Die Ergänzung von Fettsäureverbindungen im Allgemeinen und klinisch wurde in vielen verschiedenen Tiermodellen und Gewebekulturen untersucht. Bei Fischen konzentrierten sich mehrere Studien hauptsächlich auf die Verbesserung der Fischgesundheit, insbesondere auf die Untersuchung der Wirkung der spezifischen Verbindung auf Krankheitsresistenzen und die Stärkung der Immunität29,38,39. Beispielsweise konzentriert sich eine Studie von Ebrahimi et al.29 auf die Verwendung organischer Säuren für das Wachstum des roten Hybridtilapia, eine Studie von Nayak et al.38 konzentriert sich auf die Verwendung von Docosahexaensäure und Eicosapentaensäure (DHA/EPA) für das Wachstum und Immunantwort von Golden Pompano, während sich eine Studie von Zhang et al.39 auf die Verwendung von ω6 LC-PUFA-reichen Algen konzentriert, um die Immunantwort von Zebrafischen auf Streptokokkeninfektionen zu verbessern.

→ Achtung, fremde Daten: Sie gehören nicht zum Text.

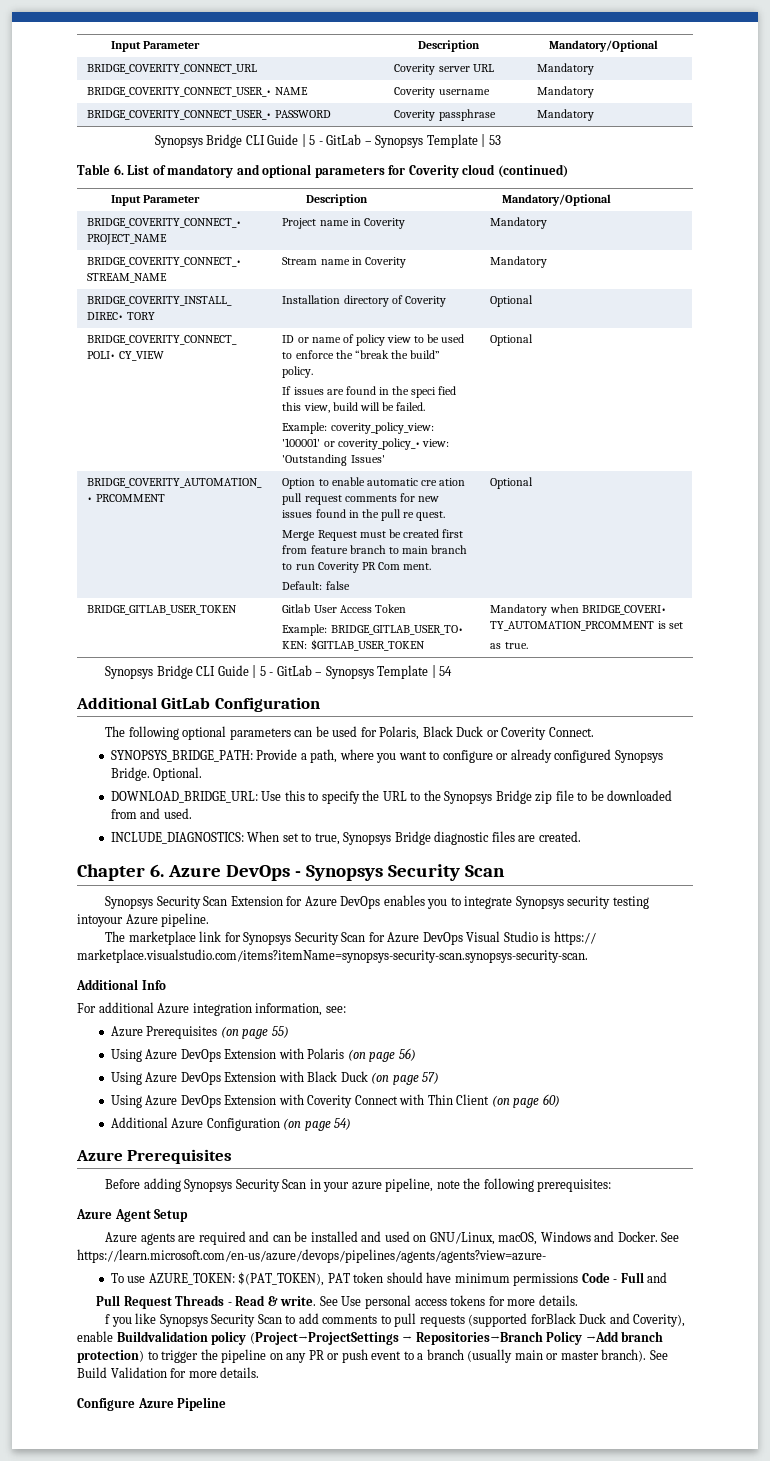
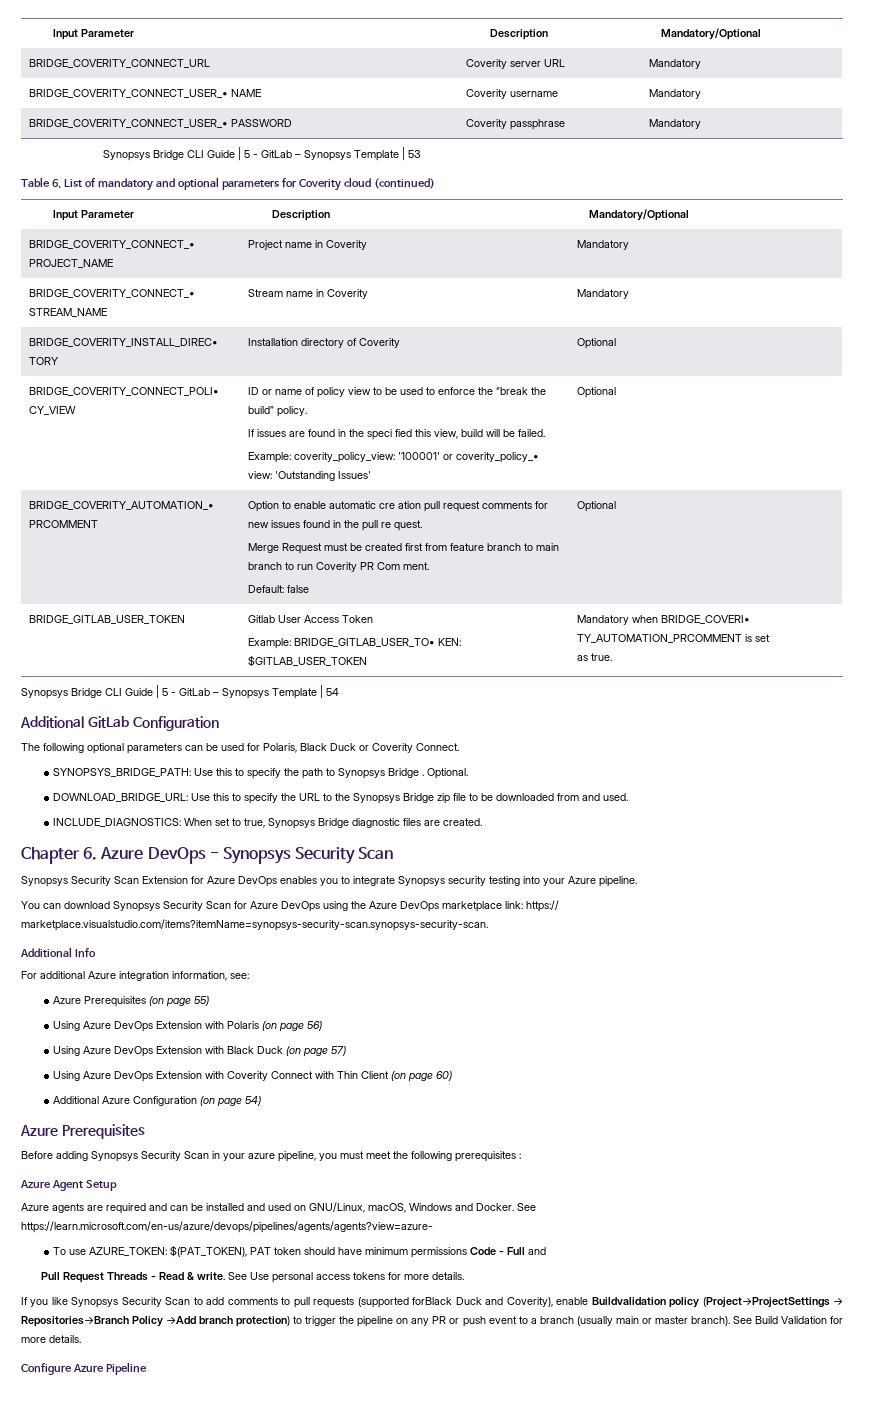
- SYNOPSYS_BRIDGE_PATH: Provide a path, where you want to configure or already configured Synopsys Bridge.
+ SYNOPSYS_BRIDGE_PATH: Use this to specify the path to Synopsys Bridge .
- Synopsys Security Scan Extension for Azure DevOps enables you to integrate Synopsys security testing intoyour Azure pipeline.
+ Synopsys Security Scan Extension for Azure DevOps enables you to integrate Synopsys security testing into your Azure pipeline.
- The marketplace link for Synopsys Security Scan for Azure DevOps Visual Studio is https:// marketplace.visualstudio.com/items?itemName=synopsys-security-scan.synopsys-security-scan.
+ You can download Synopsys Security Scan for Azure DevOps using the Azure DevOps marketplace link: https:// marketplace.visualstudio.com/items?itemName=synopsys-security-scan.synopsys-security-scan.
- Before adding Synopsys Security Scan in your azure pipeline, note the following prerequisites:
+ Before adding Synopsys Security Scan in your azure pipeline, you must meet the following prerequisites :
- f you like Synopsys Security Scan to add comments to pull requests (supported forBlack Duck and Coverity), enable Buildvalidation policy (Project→ProjectSettings → Repositories→Branch Policy →Add branch protection) to trigger the pipeline on any PR or push event to a branch (usually main or master branch).
+ If you like Synopsys Security Scan to add comments to pull requests (supported forBlack Duck and Coverity), enable Buildvalidation policy (Project→ProjectSettings → Repositories→Branch Policy →Add branch protection) to trigger the pipeline on any PR or push event to a branch (usually main or master branch).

In einer anderen früheren Studie wurde festgestellt, dass eine große Menge an Omega-9-Fettsäuren wie Ölsäure, Palmitoleinsäure, 6,9-Octadecensäure, 8,11-Eicosadiensäure und cis-Erucasäure eine große Rolle dabei spielen die Immunantwort des Zackenbarsches nach einer Vibrio-Infektion. Darüber hinaus weisen auch andere Fettsäuren aus der Gruppe der ungesättigten Fettsäuren, darunter Palmitinsäure, Stearinsäure, Arachinsäure, Behensäure und Lignocerinsäure, nach einer Vibrio-Infektion eine hohe Metabolitenintensität auf21. Daher wurden in unserer Studie Ölsäure, Stearinsäure, Behensäure und Palmitinsäure als Futterimmunstimulanzien verwendet, um die Immunantwort des Zackenbarsches auf eine Vibriose-Infektion zu stimulieren. Das Kontrollfutter wurde ohne Zusatz von Fettsäure zubereitet. Vier verschiedene Fettsäuren wurden nicht nur aufgrund ihrer positiven Ergebnisse in verschiedenen Wasserlebewesen20,22,40,41,42 ausgewählt, sondern auch aufgrund ihrer Erschwinglichkeit als Fischfutterzutat, die die Produktionskosten für Fischfutter senken könnte.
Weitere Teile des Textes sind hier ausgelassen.